You can use both LXD containers and QEMU VMS

When you occasionally run into LXD's limitations, , you can start real QEMU VMs instead of LXD containers by specifying -vm as the 4th part of the VM name. For example ssh demo-myrealvm1-ubuntu2004-vm8.example.com creates a QEMU VM called "demo-myrealvm1", using 8GB of memory, running an older Ubuntu version, 20.04.

Full QEMU VMs are needed -- for example -- if you want to run a full Kubernetes cluster on the VM. (But docker and docker-compose does work on LXD containers with the configuration that these scripts already do for you.)

The advantages of QEMU VMs is that they have fewer limitations, but the disadvantage is that they allocate the memory they are given (memory is not shared, as it is with LXD containers).

Basic installation (using a self-signed certificate)

On an Ubuntu 20.04 or 22.04 server with a public IP address, run:

sudo git clone https://github.com/kkovacs/vmtree.git /vmtree
sudo cp ~/.ssh/authorized_keys /vmtree/keys/my
sudo /vmtree/install.sh

Then put the snippet it prints out in your .ssh/config file (on your PC, not on the server, of course).

This basic setup will use ip.me, nip.io, and a self-signed certificate to set up the fullest possible functionality without using your own domain.

Full installation (using your own real wildcard certificate)

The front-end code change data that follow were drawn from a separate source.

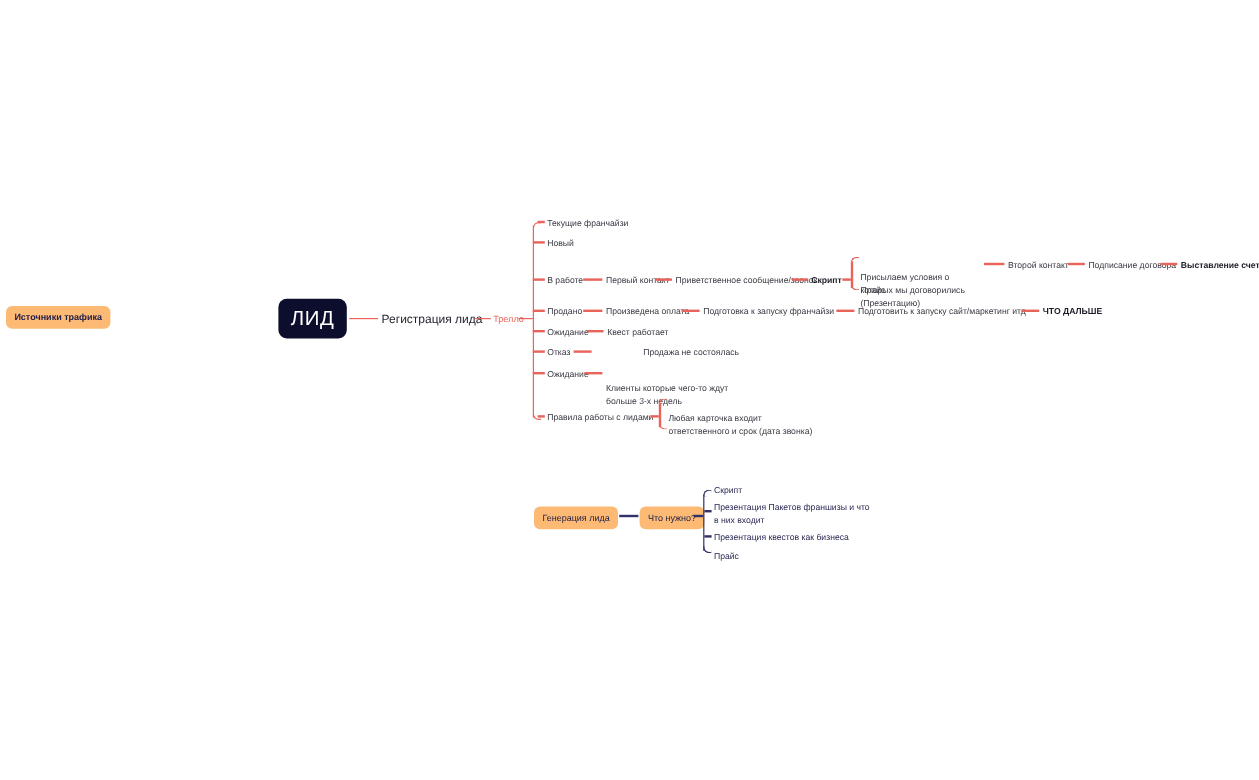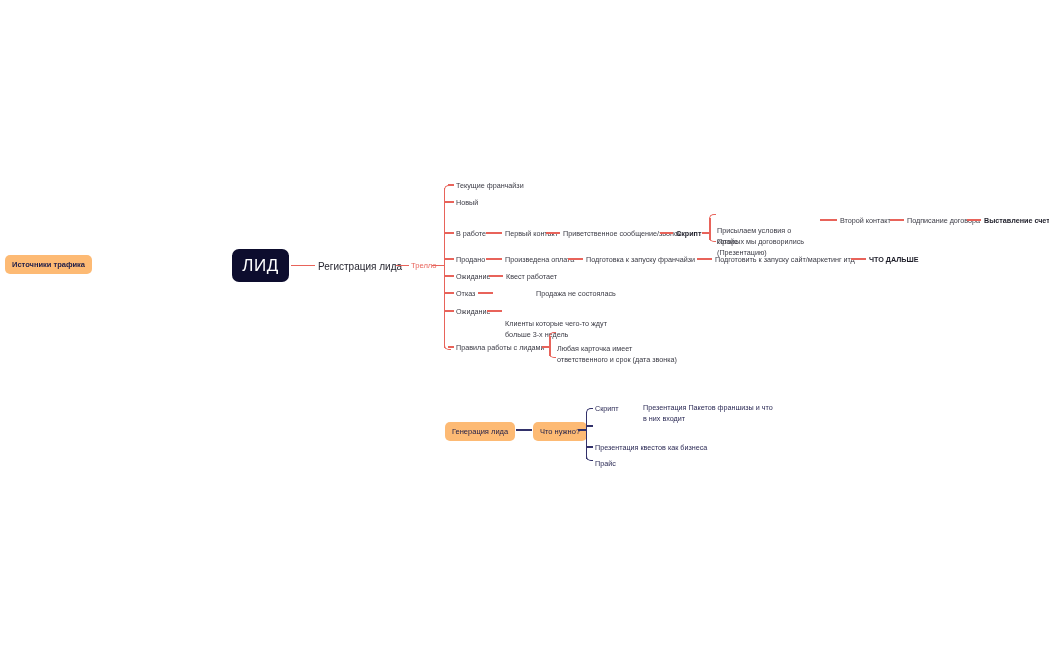--- a/index.html
+++ b/index.html
@@ -211,7 +211,7 @@
   <div class="elbow" style="left:549px; top:352px; width:6px; height:5px;
        border-left-width:1.6px; border-bottom-width:1.6px; border-bottom-left-radius:5px;"></div>
 
-  <div class="lbl wrap" style="left:557px; top:327px; width:125px; line-height:1.55;">Любая карточка имеет ответственного и
+  <div class="lbl wrap" style="left:557px; top:327px; width:125px; line-height:1.55;">Любая карточка входит ответственного и
 срок (дата звонка)</div>
 
 

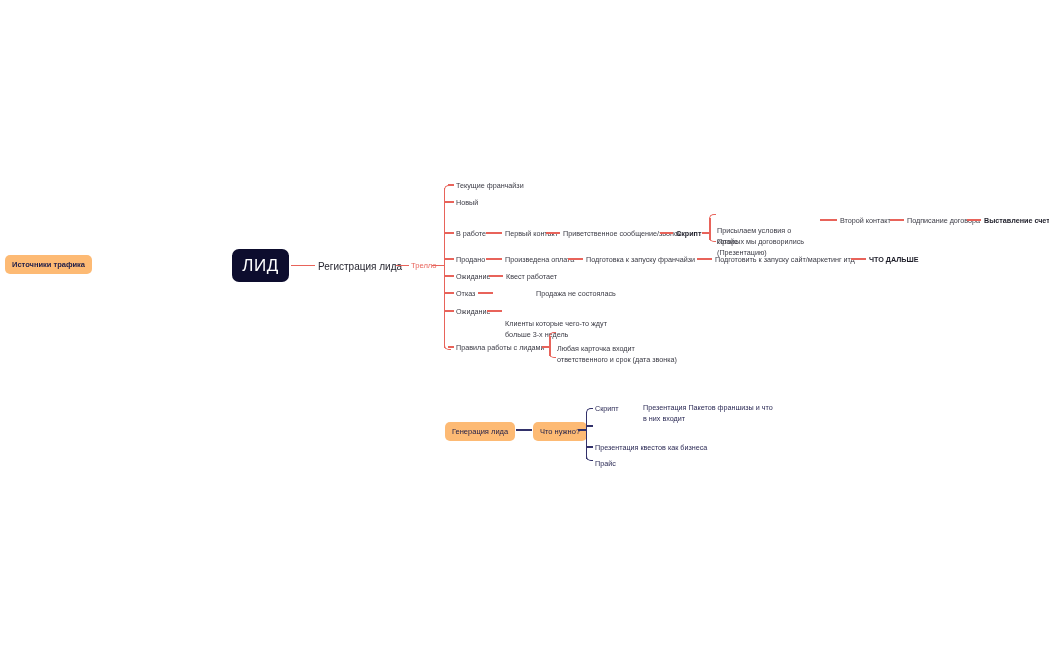--- a/index.html
+++ b/index.html
@@ -232,7 +232,7 @@
   <div class="nlbl" style="left:595px; top:404px;">Скрипт</div>
 
   <div class="nln h" style="left:587px; top:425.3px; width:6px;"></div>
-  <div class="nlbl wrap" style="left:595px; top:403px; width:130px; line-height:1.5;margin-left:48px;">Презентация Пакетов франшизы и что в них
+  <div class="nlbl wrap" style="left:595px; top:418px; width:130px; line-height:1.5;">Презентация Пакетов франшизы и что в них
 входит</div>
 
   <div class="nln h" style="left:587px; top:446.3px; width:6px;"></div>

  1. Get a domain that you will use for VMTREE. (From now on: example.com).
  2. Host the domain on a DNS provider supported by acme.sh. (Needed for the wildcard TLS certificate.)
  3. Get a powerful host server that you will use for VMTREE, running Ubuntu 22.04 or 20.04.
  4. Configure DNS so example.com and *.example.com point to the host server's IP. (Wait until it propagates.)
  5. On your host server, sudo git clone https://github.com/kkovacs/vmtree.git /vmtree
  6. Copy your and your teams's SSH public keys (~/.ssh/id_*.pub files on their PCs) to /vmtree/keys/<username> files.
  7. Run sudo /vmtree/install.sh --skip-install to do basic checks and generate a default /vmtree/.env file.
  8. It will say that you need to fill out the /vmtree/.env file. Fill out:
    • your domain name (example.com)
    • your desired automatic HTTP AUTH username / password
    • your DNS provider and its token to use with acme.sh.
  9. Run sudo /vmtree/install.sh again to finish the installation.
  10. Distribute the snippet it prints out to your team, to put into their .ssh/config files.